Near Henefer the first company of Mormon emigrants, for some reason that is now hard to understand, left the Overland Trail and chose the very difficult route up the creek that enters the Weber from the south. After crossing the mountains, they passed down Emigration Canyon to Salt Lake City.1
To the right (north), near Henefer station, may be seen a gravel terrace rising 25 feet or more above the level of the road bed. This was formed by the river at some former stage, probably during the time of high water in Lake Bonneville. (See pp. 97-99.) Although the gravels here are more than 200 feet above the highest terrace of the old lake, it seems likely that the diminished slope of the river during high water then caused the stream to deposit in this part of its course the beds of gravel that now form the shelf on which the railroad is built west of Echo and that form the protecting cap of the bluff at Henefer. The Cretaceous rocks which in Echo Canyon dip steeply toward the west under the red beds of the Wasatch group reappear with opposite dip west of Echo, but owing to the great quantities of gravel that cover the hillsides, derived by disintegration from the older conglomerates, these rocks can be seen from the train at only a few places. However, the broad, open valley that the route crosses west of Henefer is due to erosion of the soft Cretaceous shales. Three miles west of Henefer the coarse red puddingstone of the Wasatch beds extends down to the river level, and the broad basin-like valley suddenly narrows to a gorge barely wide enough for the river to pass through. The road bed has been cut in the side of this gorge, and in the cuts may be seen great bowlders of quartzite, some of them 4 feet in diameter, with smaller bowlders, pebbles, and sand filling the space between them. These materials are cemented into a resistant mass by red oxide of iron, which gives a brilliant color to the whole mass. At the west end of this short gorge the red conglomerate overlaps rocks of Jurassic age, which have been upturned to a vertical position.

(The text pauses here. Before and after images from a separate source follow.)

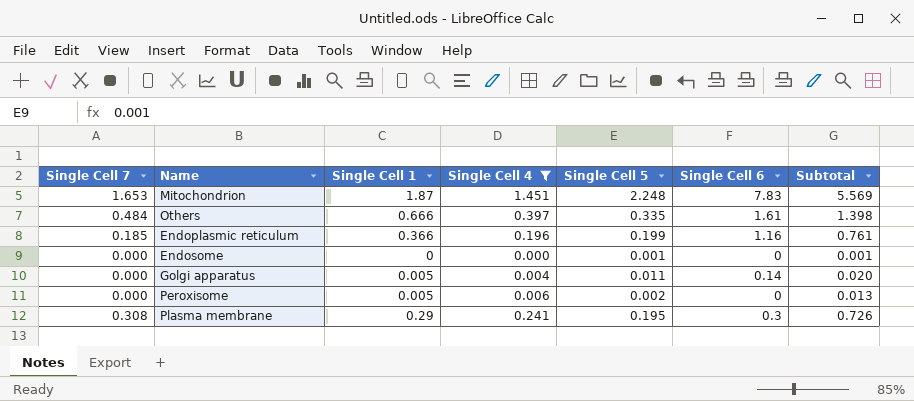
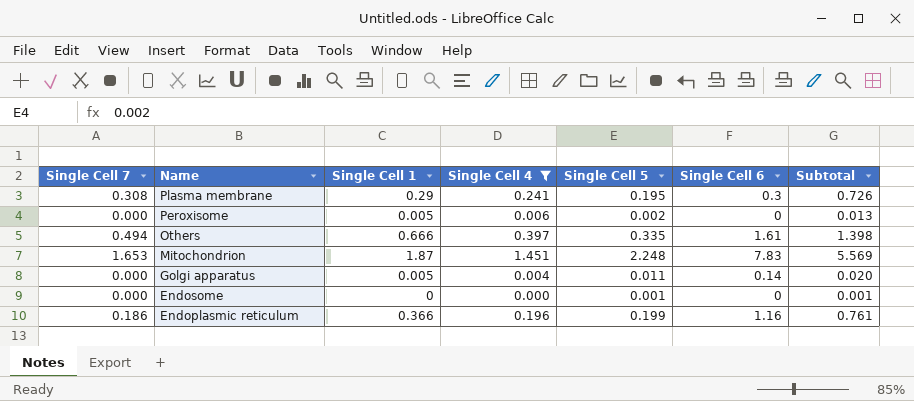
row order: none -> Name descending
Others | Single Cell 7: 0.484 -> 0.494
Endoplasmic reticulum | Single Cell 7: 0.185 -> 0.186

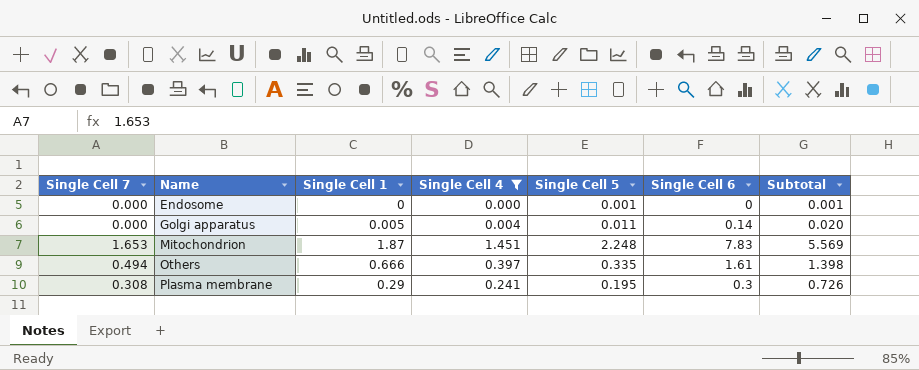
row order: Name descending -> Name ascending
row Peroxisome: 0.000 | 0.005 | 0.006 | 0.002 | 0 | 0.013 -> none
row Endoplasmic reticulum: 0.186 | 0.366 | 0.196 | 0.199 | 1.16 | 0.761 -> none

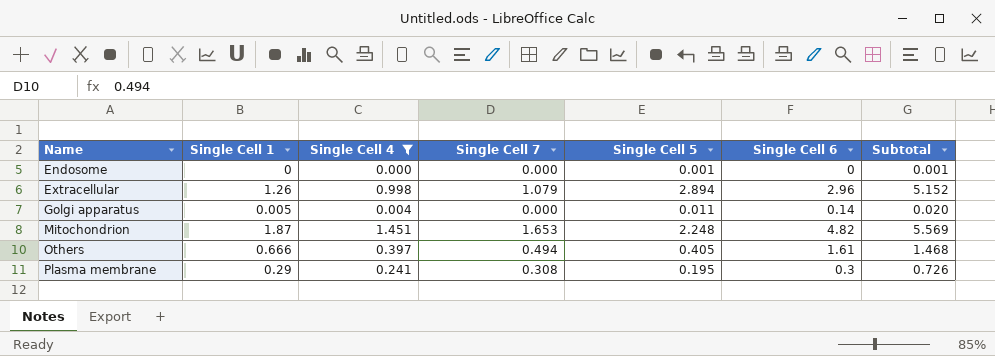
column Single Cell 7 | position: 1 -> 4
row Extracellular: none -> 1.26 | 0.998 | 1.079 | 2.894 | 2.96 | 5.152
Mitochondrion | Single Cell 6: 7.83 -> 4.82
Others | Single Cell 5: 0.335 -> 0.405
Others | Subtotal: 1.398 -> 1.468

On emerging from the gorge, just before entering the town of Devils Slide, the train passes through a long cut in the shale of the upper part of the Jurassic and crosses Weber River at the point where Lost Creek enters it from the right (north). To the right also, in the Lost Creek valley, may be seen a large mill where limestone and shale are manufactured into Portland cement.1 These stratified rocks are all turned up into a vertical attitude. The soft shale is worn away by rain and wind faster than the limestone, which is left standing out as ragged vertical walls. The Devils Slide (Pl. XXV, B) is formed by two of these limestone reefs, about 20 feet apart, from which the shale has been eroded away, leaving them standing about 40 feet above the general slope of the canyon side. Many other reefs in this vicinity are equally prominent, but no others are so conspicuous from the train.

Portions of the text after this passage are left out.